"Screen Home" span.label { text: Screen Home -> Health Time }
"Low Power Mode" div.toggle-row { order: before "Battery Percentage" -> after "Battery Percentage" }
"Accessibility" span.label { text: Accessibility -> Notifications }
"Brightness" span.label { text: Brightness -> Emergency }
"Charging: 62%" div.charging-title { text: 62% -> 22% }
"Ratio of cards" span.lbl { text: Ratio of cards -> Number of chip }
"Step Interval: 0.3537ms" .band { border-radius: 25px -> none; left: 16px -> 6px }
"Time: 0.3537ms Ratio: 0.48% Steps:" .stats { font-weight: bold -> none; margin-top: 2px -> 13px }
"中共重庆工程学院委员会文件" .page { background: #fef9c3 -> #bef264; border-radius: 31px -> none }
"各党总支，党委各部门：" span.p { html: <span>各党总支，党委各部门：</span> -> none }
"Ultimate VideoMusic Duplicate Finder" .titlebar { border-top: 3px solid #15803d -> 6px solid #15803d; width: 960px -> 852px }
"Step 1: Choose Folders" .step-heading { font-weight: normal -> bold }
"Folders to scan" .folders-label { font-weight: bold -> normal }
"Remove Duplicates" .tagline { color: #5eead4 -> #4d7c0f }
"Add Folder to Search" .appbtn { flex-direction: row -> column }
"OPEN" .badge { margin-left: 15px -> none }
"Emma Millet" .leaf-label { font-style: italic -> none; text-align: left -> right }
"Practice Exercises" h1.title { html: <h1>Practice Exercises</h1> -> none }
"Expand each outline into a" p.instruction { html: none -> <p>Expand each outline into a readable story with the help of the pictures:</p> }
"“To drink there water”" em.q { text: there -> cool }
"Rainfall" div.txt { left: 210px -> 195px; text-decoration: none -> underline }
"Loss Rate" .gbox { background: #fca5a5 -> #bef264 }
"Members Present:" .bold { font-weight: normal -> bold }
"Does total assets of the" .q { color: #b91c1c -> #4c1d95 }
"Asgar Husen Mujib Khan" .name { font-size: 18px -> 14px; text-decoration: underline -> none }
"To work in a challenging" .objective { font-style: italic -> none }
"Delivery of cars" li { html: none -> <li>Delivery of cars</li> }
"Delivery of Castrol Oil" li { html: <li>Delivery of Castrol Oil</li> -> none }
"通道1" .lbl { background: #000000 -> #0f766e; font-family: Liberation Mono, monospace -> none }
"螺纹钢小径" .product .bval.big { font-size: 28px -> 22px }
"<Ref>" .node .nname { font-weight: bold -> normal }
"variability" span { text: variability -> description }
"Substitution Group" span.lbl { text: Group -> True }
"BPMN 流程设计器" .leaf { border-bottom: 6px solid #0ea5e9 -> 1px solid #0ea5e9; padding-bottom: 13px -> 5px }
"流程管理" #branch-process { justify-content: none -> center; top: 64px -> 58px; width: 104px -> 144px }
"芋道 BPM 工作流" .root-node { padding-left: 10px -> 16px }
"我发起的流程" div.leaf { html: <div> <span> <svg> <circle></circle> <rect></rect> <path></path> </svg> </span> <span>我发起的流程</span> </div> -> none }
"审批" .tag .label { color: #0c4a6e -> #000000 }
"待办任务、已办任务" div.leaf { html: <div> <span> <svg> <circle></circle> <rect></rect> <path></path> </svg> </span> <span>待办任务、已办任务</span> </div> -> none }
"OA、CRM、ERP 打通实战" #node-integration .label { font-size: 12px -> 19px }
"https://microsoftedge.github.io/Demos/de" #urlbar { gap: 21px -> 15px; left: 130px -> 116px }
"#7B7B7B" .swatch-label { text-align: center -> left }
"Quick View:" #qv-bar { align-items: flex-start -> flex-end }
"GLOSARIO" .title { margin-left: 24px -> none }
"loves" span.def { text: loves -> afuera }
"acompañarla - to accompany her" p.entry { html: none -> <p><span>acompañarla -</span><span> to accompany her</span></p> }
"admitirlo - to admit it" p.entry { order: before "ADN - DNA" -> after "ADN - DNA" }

→ **Problem to work on**
Give every line of the material again, exactly as it reads.

→ **Solution for this problem**
"Screen Home" span.label { text: Screen Home -> Health Time }
"Low Power Mode" div.toggle-row { order: before "Battery Percentage" -> after "Battery Percentage" }
"Accessibility" span.label { text: Accessibility -> Notifications }
"Brightness" span.label { text: Brightness -> Emergency }
"Charging: 62%" div.charging-title { text: 62% -> 22% }
"Ratio of cards" span.lbl { text: Ratio of cards -> Number of chip }
"Step Interval: 0.3537ms" .band { border-radius: 25px -> none; left: 16px -> 6px }
"Time: 0.3537ms Ratio: 0.48% Steps:" .stats { font-weight: bold -> none; margin-top: 2px -> 13px }
"中共重庆工程学院委员会文件" .page { background: #fef9c3 -> #bef264; border-radius: 31px -> none }
"各党总支，党委各部门：" span.p { html: <span>各党总支，党委各部门：</span> -> none }
"Ultimate VideoMusic Duplicate Finder" .titlebar { border-top: 3px solid #15803d -> 6px solid #15803d; width: 960px -> 852px }
"Step 1: Choose Folders" .step-heading { font-weight: normal -> bold }
"Folders to scan" .folders-label { font-weight: bold -> normal }
"Remove Duplicates" .tagline { color: #5eead4 -> #4d7c0f }
"Add Folder to Search" .appbtn { flex-direction: row -> column }
"OPEN" .badge { margin-left: 15px -> none }
"Emma Millet" .leaf-label { font-style: italic -> none; text-align: left -> right }
"Practice Exercises" h1.title { html: <h1>Practice Exercises</h1> -> none }
"Expand each outline into a" p.instruction { html: none -> <p>Expand each outline into a readable story with the help of the pictures:</p> }
"“To drink there water”" em.q { text: there -> cool }
"Rainfall" div.txt { left: 210px -> 195px; text-decoration: none -> underline }
"Loss Rate" .gbox { background: #fca5a5 -> #bef264 }
"Members Present:" .bold { font-weight: normal -> bold }
"Does total assets of the" .q { color: #b91c1c -> #4c1d95 }
"Asgar Husen Mujib Khan" .name { font-size: 18px -> 14px; text-decoration: underline -> none }
"To work in a challenging" .objective { font-style: italic -> none }
"Delivery of cars" li { html: none -> <li>Delivery of cars</li> }
"Delivery of Castrol Oil" li { html: <li>Delivery of Castrol Oil</li> -> none }
"通道1" .lbl { background: #000000 -> #0f766e; font-family: Liberation Mono, monospace -> none }
"螺纹钢小径" .product .bval.big { font-size: 28px -> 22px }
"<Ref>" .node .nname { font-weight: bold -> normal }
"variability" span { text: variability -> description }
"Substitution Group" span.lbl { text: Group -> True }
"BPMN 流程设计器" .leaf { border-bottom: 6px solid #0ea5e9 -> 1px solid #0ea5e9; padding-bottom: 13px -> 5px }
"流程管理" #branch-process { justify-content: none -> center; top: 64px -> 58px; width: 104px -> 144px }
"芋道 BPM 工作流" .root-node { padding-left: 10px -> 16px }
"我发起的流程" div.leaf { html: <div> <span> <svg> <circle></circle> <rect></rect> <path></path> </svg> </span> <span>我发起的流程</span> </div> -> none }
"审批" .tag .label { color: #0c4a6e -> #000000 }
"待办任务、已办任务" div.leaf { html: <div> <span> <svg> <circle></circle> <rect></rect> <path></path> </svg> </span> <span>待办任务、已办任务</span> </div> -> none }
"OA、CRM、ERP 打通实战" #node-integration .label { font-size: 12px -> 19px }
"https://microsoftedge.github.io/Demos/de" #urlbar { gap: 21px -> 15px; left: 130px -> 116px }
"#7B7B7B" .swatch-label { text-align: center -> left }
"Quick View:" #qv-bar { align-items: flex-start -> flex-end }
"GLOSARIO" .title { margin-left: 24px -> none }
"loves" span.def { text: loves -> afuera }
"acompañarla - to accompany her" p.entry { html: none -> <p><span>acompañarla -</span><span> to accompany her</span></p> }
"admitirlo - to admit it" p.entry { order: before "ADN - DNA" -> after "ADN - DNA" }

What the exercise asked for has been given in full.